Task to complete ▸ Extract the final stretch of the data: the line that contains "Mini Aubrey White" and every line after it, unaltered, and no other lines.

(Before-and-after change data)
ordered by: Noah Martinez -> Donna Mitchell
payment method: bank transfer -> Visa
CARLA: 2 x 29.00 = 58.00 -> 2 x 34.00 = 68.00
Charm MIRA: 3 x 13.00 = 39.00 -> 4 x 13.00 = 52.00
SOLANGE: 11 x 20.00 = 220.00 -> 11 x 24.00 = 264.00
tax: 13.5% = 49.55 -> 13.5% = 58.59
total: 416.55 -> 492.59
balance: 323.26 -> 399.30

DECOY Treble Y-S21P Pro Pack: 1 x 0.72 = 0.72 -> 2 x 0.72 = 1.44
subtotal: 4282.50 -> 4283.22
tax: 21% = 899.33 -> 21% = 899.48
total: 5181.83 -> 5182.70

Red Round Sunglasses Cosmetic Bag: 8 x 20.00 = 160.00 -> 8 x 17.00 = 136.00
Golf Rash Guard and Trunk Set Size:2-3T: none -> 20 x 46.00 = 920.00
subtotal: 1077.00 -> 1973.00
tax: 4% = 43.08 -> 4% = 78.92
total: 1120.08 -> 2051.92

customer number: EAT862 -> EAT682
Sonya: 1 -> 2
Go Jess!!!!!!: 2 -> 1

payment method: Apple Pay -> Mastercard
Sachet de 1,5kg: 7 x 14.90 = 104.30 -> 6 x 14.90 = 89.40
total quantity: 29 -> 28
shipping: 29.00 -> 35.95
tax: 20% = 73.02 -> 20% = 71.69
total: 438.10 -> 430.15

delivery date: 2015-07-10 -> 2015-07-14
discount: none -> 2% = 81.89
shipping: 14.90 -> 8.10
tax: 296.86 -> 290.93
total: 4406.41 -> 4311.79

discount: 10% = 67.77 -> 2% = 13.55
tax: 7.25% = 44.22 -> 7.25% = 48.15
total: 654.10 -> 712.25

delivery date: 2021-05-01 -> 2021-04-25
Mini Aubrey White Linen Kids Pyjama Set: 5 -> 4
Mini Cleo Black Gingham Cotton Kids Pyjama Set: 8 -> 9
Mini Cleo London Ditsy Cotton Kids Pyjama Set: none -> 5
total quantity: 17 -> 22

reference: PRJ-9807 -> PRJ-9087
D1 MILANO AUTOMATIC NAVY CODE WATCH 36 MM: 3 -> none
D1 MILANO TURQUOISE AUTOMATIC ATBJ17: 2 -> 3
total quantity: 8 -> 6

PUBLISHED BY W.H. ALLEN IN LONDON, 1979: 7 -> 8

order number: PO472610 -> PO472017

Written answer ▸
Mini Aubrey White Linen Kids Pyjama Set: 5 -> 4
Mini Cleo Black Gingham Cotton Kids Pyjama Set: 8 -> 9
Mini Cleo London Ditsy Cotton Kids Pyjama Set: none -> 5
total quantity: 17 -> 22

reference: PRJ-9807 -> PRJ-9087
D1 MILANO AUTOMATIC NAVY CODE WATCH 36 MM: 3 -> none
D1 MILANO TURQUOISE AUTOMATIC ATBJ17: 2 -> 3
total quantity: 8 -> 6

PUBLISHED BY W.H. ALLEN IN LONDON, 1979: 7 -> 8

order number: PO472610 -> PO472017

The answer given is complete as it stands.